Nossa reação diante de uma ameaça, na maioria das vezes, quando não compreendemos o nosso papel e o propósito de Deus, é nos recolhermos diante de uma autoridade, mas se entendermos quem somos, o que precisamos fazer e qual deve ser a nossa postura com relação à vontade de Deus, precisamos repensar o nosso modo de agir.

Os apóstolos, que antes tinham fugido diante da condenação de Jesus, têm um posicionamento diferente, diante de Deus, quando lhes é determinado que não falassem no nome do Senhor, como podemos ler em Atos quatro, do versículo vinte e nove ao trinta: “ Agora, Senhor, olha para a ameaça deles.
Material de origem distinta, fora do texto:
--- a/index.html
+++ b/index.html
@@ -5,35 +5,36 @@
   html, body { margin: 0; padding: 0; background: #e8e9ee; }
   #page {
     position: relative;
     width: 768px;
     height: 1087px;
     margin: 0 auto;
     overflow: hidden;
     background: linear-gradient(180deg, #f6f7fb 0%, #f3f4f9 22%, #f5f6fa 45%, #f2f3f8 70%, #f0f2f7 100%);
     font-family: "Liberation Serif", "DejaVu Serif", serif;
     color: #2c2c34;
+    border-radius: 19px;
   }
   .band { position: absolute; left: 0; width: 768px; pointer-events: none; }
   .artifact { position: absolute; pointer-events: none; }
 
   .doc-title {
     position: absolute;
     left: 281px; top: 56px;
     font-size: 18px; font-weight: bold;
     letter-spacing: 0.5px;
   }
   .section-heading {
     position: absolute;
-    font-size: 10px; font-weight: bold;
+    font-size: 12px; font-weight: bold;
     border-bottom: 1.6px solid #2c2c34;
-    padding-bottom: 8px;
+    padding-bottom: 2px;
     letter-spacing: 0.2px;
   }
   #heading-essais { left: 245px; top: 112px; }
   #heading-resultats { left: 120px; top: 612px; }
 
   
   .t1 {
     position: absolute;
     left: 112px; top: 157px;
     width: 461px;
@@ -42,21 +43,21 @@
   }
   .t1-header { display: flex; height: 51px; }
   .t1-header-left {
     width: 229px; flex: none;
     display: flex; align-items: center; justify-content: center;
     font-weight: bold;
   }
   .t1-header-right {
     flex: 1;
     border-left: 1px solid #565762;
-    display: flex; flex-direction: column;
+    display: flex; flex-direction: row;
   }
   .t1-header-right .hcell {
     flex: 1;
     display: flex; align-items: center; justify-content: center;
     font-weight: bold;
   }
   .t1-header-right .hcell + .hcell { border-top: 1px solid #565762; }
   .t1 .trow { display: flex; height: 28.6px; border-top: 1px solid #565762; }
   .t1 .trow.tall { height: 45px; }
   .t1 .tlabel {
Dá aos teus servos confiança para anunciarem corajosamente a tua palavra. Estende a mão para curar, a fim de que, por meio do poder do nome do teu dedicado Servo Jesus, milagres e maravilhas sejam feitos.” (Atos dos Apóstolos 4.29–30, NTLHE).
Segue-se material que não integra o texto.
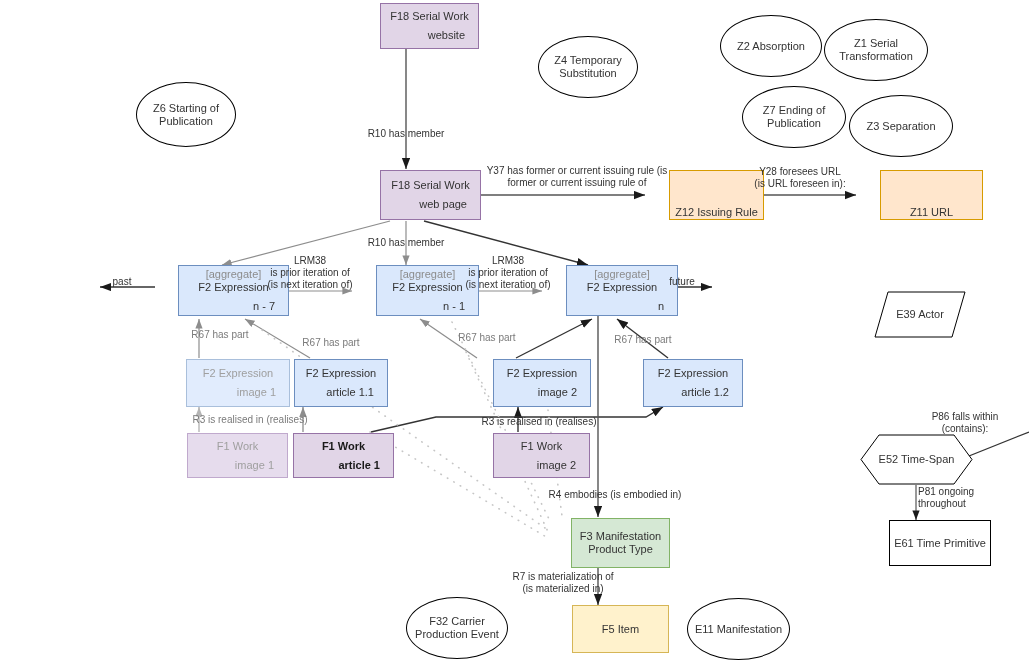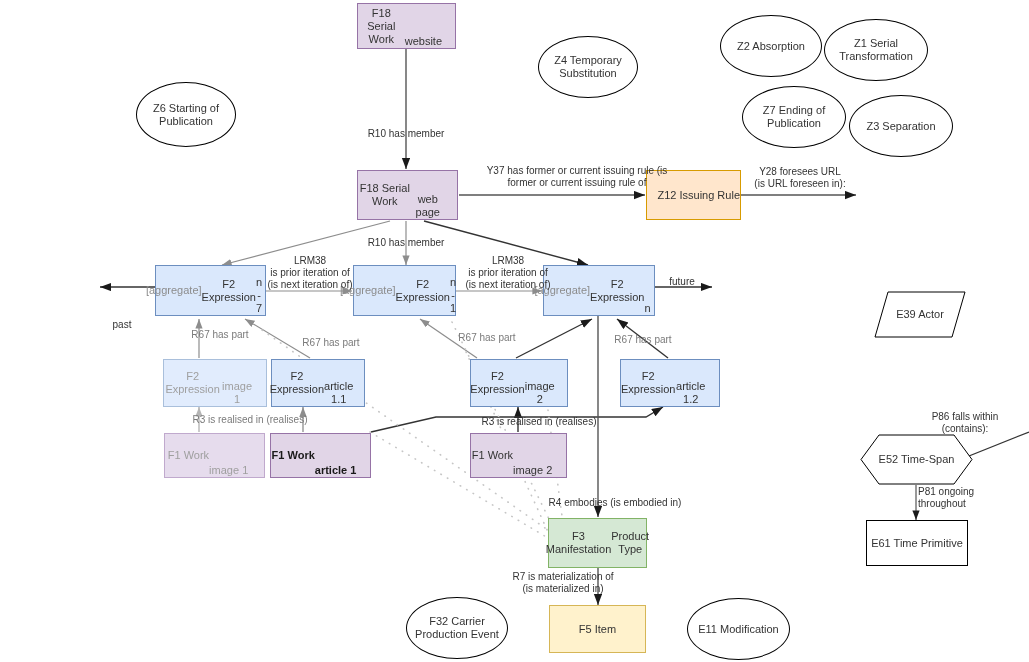--- a/index.html
+++ b/index.html
@@ -19,24 +19,25 @@
   #edges {
     position: absolute;
     left: 0; top: 0;
     width: 1029px; height: 662px;
     pointer-events: none;
   }
   .node {
     position: absolute;
     box-sizing: border-box;
     display: flex;
-    flex-direction: row;
+    flex-direction: column;
     justify-content: center;
     font-size: 11px;
     line-height: 13px;
+    margin-left: 23px;
   }
   
   .rect {
     border: 1px solid #666;
     background: #fff;
     text-align: center;
     align-items: center;
   }
   .rect .main { display: block; }
   .rect .sub {
@@ -174,20 +175,23 @@
 
   <div class="node rect purple has-sub" style="left:357px;top:170px;width:101px;height:50px;">
     <span class="main">F18 Serial Work</span>
     <span class="sub">web page</span>
   </div>
 
   <div class="node rect orange" style="left:646px;top:170px;width:95px;height:50px;">
     <span class="main">Z12 Issuing Rule</span>
   </div>
 
+  <div class="node rect orange" style="left:857px;top:170px;width:103px;height:50px;">
+    <span class="main">Z11 URL</span>
+  </div>
 
   <div class="node rect blue has-sub aggregate" style="left:155px;top:265px;width:111px;height:51px;">
     <span class="main">[aggregate]</span>
     <span class="name">F2 Expression</span>
     <span class="sub">n - 7</span>
   </div>
 
   <div class="node rect blue has-sub aggregate" style="left:353px;top:265px;width:103px;height:51px;">
     <span class="main">[aggregate]</span>
     <span class="name">F2 Expression</span>
@@ -300,58 +304,58 @@
   </div>
 
   <div class="ellipse" style="left:406px;top:597px;width:102px;height:62px;">
     <span>
       <span>F32 Carrier</span><br>
       <span>Production Event</span>
     </span>
   </div>
 
   <div class="ellipse" style="left:687px;top:598px;width:103px;height:62px;">
-    <span><span>E11 Modification</span></span>
+    <span><span>E11 Manifestation</span></span>
   </div>
 
   <div class="elabel" style="left:340px;top:128px;width:132px;">R10 has member</div>
 
   <div class="elabel" style="left:462px;top:165px;width:230px;">Y37 has former or current issuing rule (is
 former or current issuing rule of</div>
 
   <div class="elabel" style="left:738px;top:166px;width:124px;">Y28 foresees URL
 (is URL foreseen in):</div>
 
   <div class="elabel" style="left:340px;top:237px;width:132px;">R10 has member</div>
 
   <div class="elabel" style="left:250px;top:255px;width:120px;">LRM38
 is prior iteration of
 (is next iteration of)</div>
 
   <div class="elabel" style="left:448px;top:255px;width:120px;">LRM38
 is prior iteration of
 (is next iteration of)</div>
 
-  <div class="elabel" style="left:104px;top:276px;width:36px;margin-top:43px;">past</div>
+  <div class="elabel" style="left:104px;top:276px;width:36px;">past</div>
 
   <div class="elabel" style="left:660px;top:276px;width:44px;">future</div>
 
   <div class="elabel gray" style="left:177px;top:329px;width:86px;">R67 has part</div>
 
   <div class="elabel gray" style="left:288px;top:337px;width:86px;">R67 has part</div>
 
   <div class="elabel gray" style="left:444px;top:332px;width:86px;">R67 has part</div>
 
   <div class="elabel gray" style="left:600px;top:334px;width:86px;">R67 has part</div>
 
   <div class="elabel gray" style="left:168px;top:414px;width:164px;">R3 is realised in (realises)</div>
 
   <div class="elabel" style="left:457px;top:416px;width:164px;">R3 is realised in (realises)</div>
 
-  <div class="elabel" style="left:525px;top:489px;width:180px;margin-top:8px;">R4 embodies (is embodied in)</div>
+  <div class="elabel" style="left:525px;top:489px;width:180px;">R4 embodies (is embodied in)</div>
 
   <div class="elabel" style="left:483px;top:571px;width:160px;">R7 is materialization of
 (is materialized in)</div>
 
   <div class="elabel" style="left:900px;top:411px;width:130px;">P86 falls within
 (contains):</div>
 
   <div class="elabel" style="left:918px;top:486px;width:100px;text-align:left;">P81 ongoing
 throughout</div>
Precisamos, diante das ameaças que sofremos, das afrontas, a fazermos pedidos diante do Senhor que traduzam maturidade e compreensão do papel. Temos que entender que não estamos aqui para pedirmos por proteção, mas compreendendo quem somos, o que recebemos, necessitamos revelar a vontade de Deus e o Seu plano com autoridade e maturidade, compreendendo que inclusive somos a oferta em favor das pessoas para que O conheçam.

Não vivemos para nós, não buscamos os nossos interesses, mas precisamos, segundo o exemplo de Cristo, fazer da nossa vida uma oferta e compreendermos que somos o pão e a fonte para saciar as pessoas e que não podemos nos recuar diante de ameaças ou falta de entendimento dos religiosos.